Postby Balsamo » 1 decade 8 months ago (Tue Sep 25, 2012 4:46 pm)

friedrichjansson wrote:I've often seen quotes from Jean-Claude Pressac's 1995 interview with Valerie Igounet, in which he essentially capitulated to revisionists, saying that "today’s depiction of the system of concentration camps, while still triumphant, is doomed to collapse. What can be salvaged from it? Very little." However, I've never seen the complete text of the interview, which was published in the book "Histoire du négationnisme en France." I'm reluctant to shell out $45 on amazon just to get Pressac's interview, so I'm hoping someone here can help me. Does anyone have a copy of the interview, either a scan from the original French or an English translation?


To go back to the topic, Pressac is not capitulating to revisionists. He sends both camps in their respective corner so to speak. In this sense, he is a revisionist that does not deny the murder of Jews.

The translation given by Kladderadatch ( PS : you make it difficult to name poster by their pseudo !!!) is a bit misleading.

Il est trop tard. Une rectification générale est humainement et matériellement impossible. Tout changement historique entraîne une dévalorisation de cette mémoire fixe et présentée comme définitive. Or, de nouveaux documents surgiront inévitablement et bouleverseront de plus en plus les certitudes officielles. La forme actuelle, pourtant triomphante, de la présentation de l'univers des camps est condamnée. Qu'en sauvera-t-on? Peu de choses. En effet, magnifier l'univers concentrationnaire revient à résoudre la quadrature du cercle, à transmuter le noir en blanc. La conscience des peuples n'aime pas les histoires tristes. La vie d'un zombi n'est pas «porteuse», d'autant que la douleur subie a été ensuite exploitée et monnayée: décorations, pensions, postes, influence politique. On ne peut à la fois être victime et privilégié, voire bourreau à son tour.
De tous ces faits, terribles parce qu'ayant provoqué la mort de femmes, d'enfants et de vieillards, ne survivront que ceux établis. Les autres sont destinés aux poubelles de l'Histoire.

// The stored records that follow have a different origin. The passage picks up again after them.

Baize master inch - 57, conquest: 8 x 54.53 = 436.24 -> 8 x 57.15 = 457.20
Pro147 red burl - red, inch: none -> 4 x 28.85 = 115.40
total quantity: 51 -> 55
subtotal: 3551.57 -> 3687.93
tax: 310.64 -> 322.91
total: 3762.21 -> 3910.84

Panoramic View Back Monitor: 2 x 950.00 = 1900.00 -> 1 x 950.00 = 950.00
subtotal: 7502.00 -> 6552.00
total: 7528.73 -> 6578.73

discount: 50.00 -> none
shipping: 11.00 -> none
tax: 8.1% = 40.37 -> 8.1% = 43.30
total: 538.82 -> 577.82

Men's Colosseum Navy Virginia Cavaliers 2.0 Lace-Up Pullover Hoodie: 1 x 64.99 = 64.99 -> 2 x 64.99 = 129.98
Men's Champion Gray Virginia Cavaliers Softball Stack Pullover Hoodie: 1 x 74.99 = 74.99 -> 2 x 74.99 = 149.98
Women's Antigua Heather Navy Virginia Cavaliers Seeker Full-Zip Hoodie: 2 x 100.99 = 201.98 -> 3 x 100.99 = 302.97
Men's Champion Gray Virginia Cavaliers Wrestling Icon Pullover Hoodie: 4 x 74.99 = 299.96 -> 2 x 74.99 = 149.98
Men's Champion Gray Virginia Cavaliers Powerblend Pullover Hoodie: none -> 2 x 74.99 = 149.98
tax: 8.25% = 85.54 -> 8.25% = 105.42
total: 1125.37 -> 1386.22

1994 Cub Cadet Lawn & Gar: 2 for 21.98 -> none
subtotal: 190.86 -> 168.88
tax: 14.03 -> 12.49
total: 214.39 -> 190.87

So here is my bad translation:
"
It is too late. A Global rectification is humanly and physically impossible. Every historical change leads to a devaluation to this rigid Memory presented as definitive. And yet, new documents will inevitably surface and will shatter more and more the official certainties. Thus, today's depiction of the system of concentration camps, while still triumphant, is doomed to collapse. What can be salvaged from it? Very little. The truth is, idealizing the concentration camp system is like squaring the circle, to turn black into white. National conscience does not like sad stories. . The life of a zombie is not inspiring, all the more so as the pain suffered has then been exploited and converted into jingling coins: Medals, pensions, public office, political influence. One cannot be victim and privileged or in turn become executioner ( not sure about that one).
From all those facts, terrible because they caused the death of women, children and old people, only the ones who are established will survive. The others will end up in the bins of History


PS: Kingfisher, feel free to correct me...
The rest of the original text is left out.